---------- STUDY MATERIAL ----------

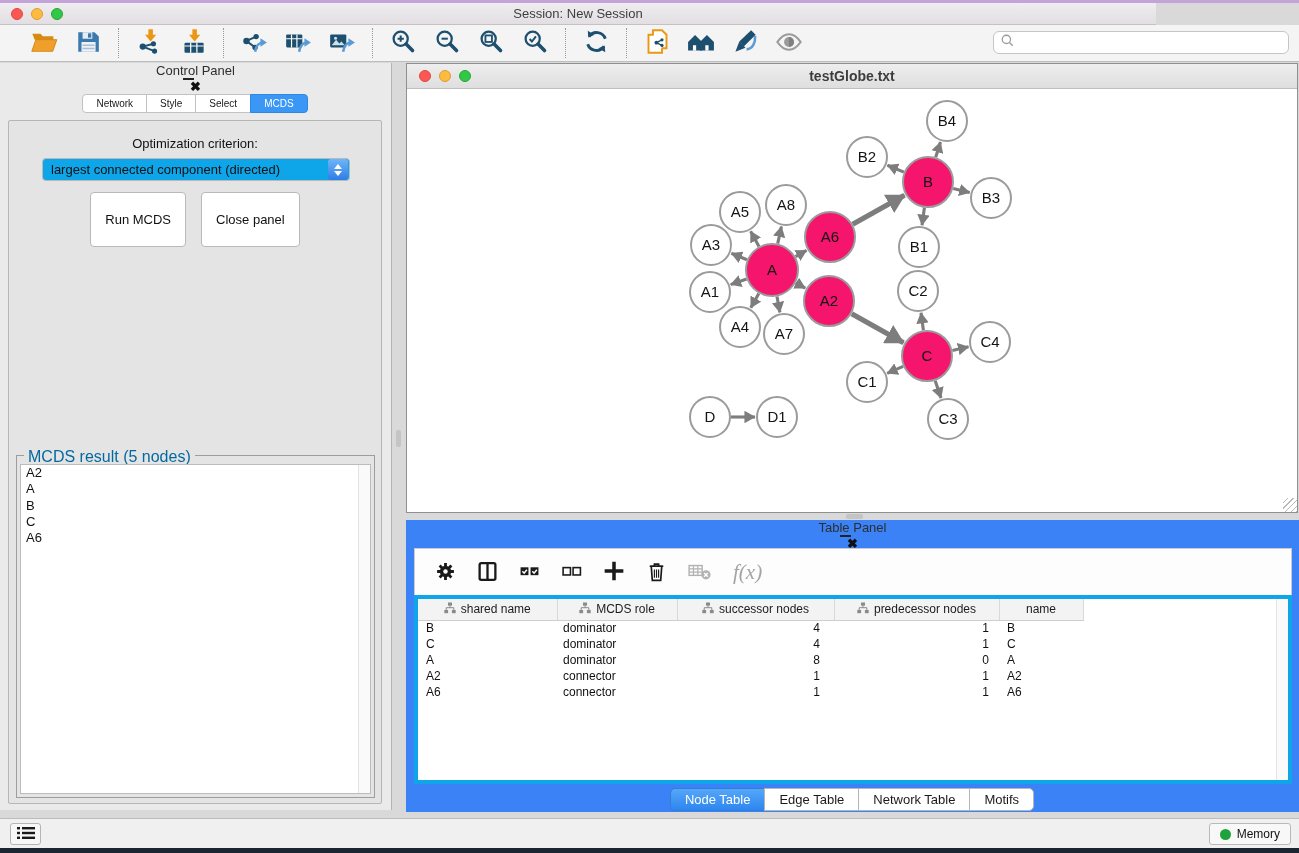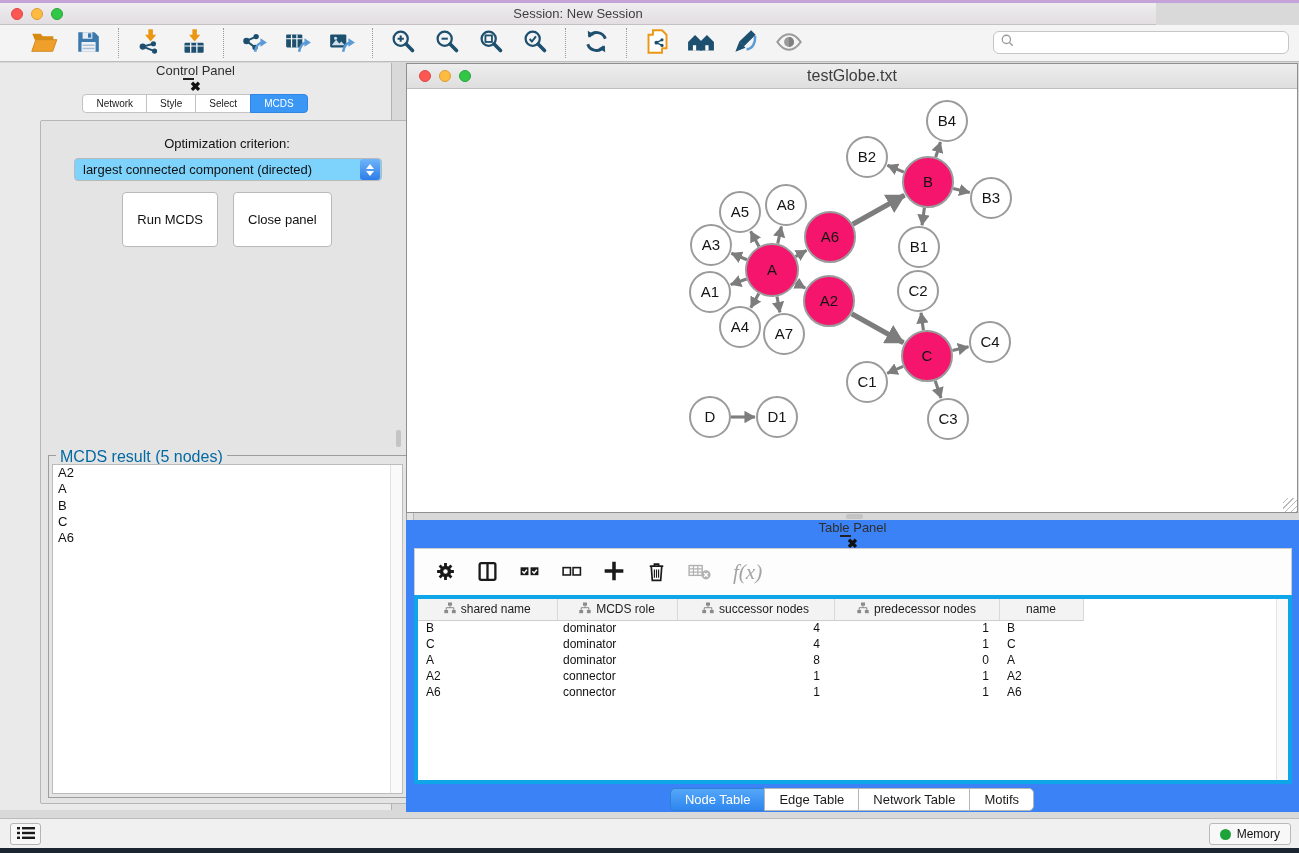--- a/index.html
+++ b/index.html
@@ -44,25 +44,25 @@
     margin-right:14px; cursor:pointer; }
   .close-btn { border:none; background:none; font-size:13px; font-weight:bold;
     color:#111; cursor:pointer; line-height:1; }
   #cp-tabs { position:absolute; left:0; top:31px; width:100%; display:flex; justify-content:center; }
   .cp-tab { font-size:10px; color:#1a1a1a; background:#fff; border:1px solid #c2c2c2;
     padding:3px 13px; margin-left:-1px; cursor:pointer; }
   .cp-tab:first-child { border-radius:4px 0 0 4px; }
   .cp-tab:last-child { border-radius:0 4px 4px 0; }
   .cp-tab.sel { background:#3b97f6; border-color:#2f86e4; color:#fff; }
   #cp-content { position:absolute; left:8px; top:57px; width:374px; height:684px;
-    background:#e4e4e4; border:1px solid #b6b6b6; border-radius:2px;margin-left:32px; }
+    background:#e4e4e4; border:1px solid #b6b6b6; border-radius:2px; }
   #opt-label { position:absolute; left:0; top:15px; width:100%; text-align:center;
     font-size:13px; color:#111; }
   #opt-select { position:absolute; left:33px; top:37px; width:308px; height:23px;
-    background:#7dd3fc; border:1px solid #b9b9b9; border-radius:4px;
+    background:#0ea5e9; border:1px solid #b9b9b9; border-radius:4px;
     display:flex; align-items:center; cursor:pointer; }
   #opt-select .val { flex:1; font-size:13px; color:#111; padding-left:8px;
     white-space:nowrap; overflow:hidden; }
   #opt-select .stepper { width:20px; height:21px; border-radius:3px;
     background:linear-gradient(#6fb5fa,#2e7de8); margin-right:1px;
     display:flex; flex-direction:column; align-items:center; justify-content:center; gap:2px; }
   .chev { width:0; height:0; border-left:4px solid transparent; border-right:4px solid transparent; }
   .chev.up { border-bottom:5px solid #fff; }
   .chev.dn { border-top:5px solid #fff; }
   #cp-buttons { position:absolute; left:0; top:71px; width:100%; display:flex;
@@ -79,21 +79,21 @@
   #result-scroll { position:absolute; right:0; top:0; width:12px; height:100%;
     background:#fafafa; border-left:1px solid #e2e2e2; }
   .result-item { font-size:13px; color:#111; line-height:16.3px; padding-left:5px; }
 
   
   #net-frame { left:406px; top:63px; width:892px; height:450px; background:#fff;
     border:1px solid #8f8f8f; }
   #net-titlebar { position:absolute; left:0; top:0; width:100%; height:25px;
     background:linear-gradient(#efeeef,#dededf); border-bottom:1px solid #bfbfbf;
     display:flex; align-items:center; justify-content:center; }
-  #net-title { font-size:16px; color:#3c3c3c; }
+  #net-title { font-size:14px; color:#3c3c3c;font-weight:bold; }
   #net-canvas { position:absolute; left:0; top:25px; width:890px; height:423px; background:#fff; }
   #net-grip { position:absolute; right:0; bottom:0; width:14px; height:14px;
     background:repeating-linear-gradient(135deg, transparent 0 3px, #b9b9b9 3px 4px); }
   .divider-handle-v { left:396px; top:430px; width:5px; height:17px;
     background:#c4c4c4; border-radius:2px; }
   .divider-handle-h { left:846px; top:514px; width:17px; height:5px;
     background:#c4c4c4; border-radius:2px; }
 
   
   #table-panel { left:406px; top:520px; width:893px; height:292px; background:#3b82f6; }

----------

• [ACTIVITY] Count the lines holding the word "pointer" in this material. Reply with the number and nothing else.

• [EXERCISE RESULT] 4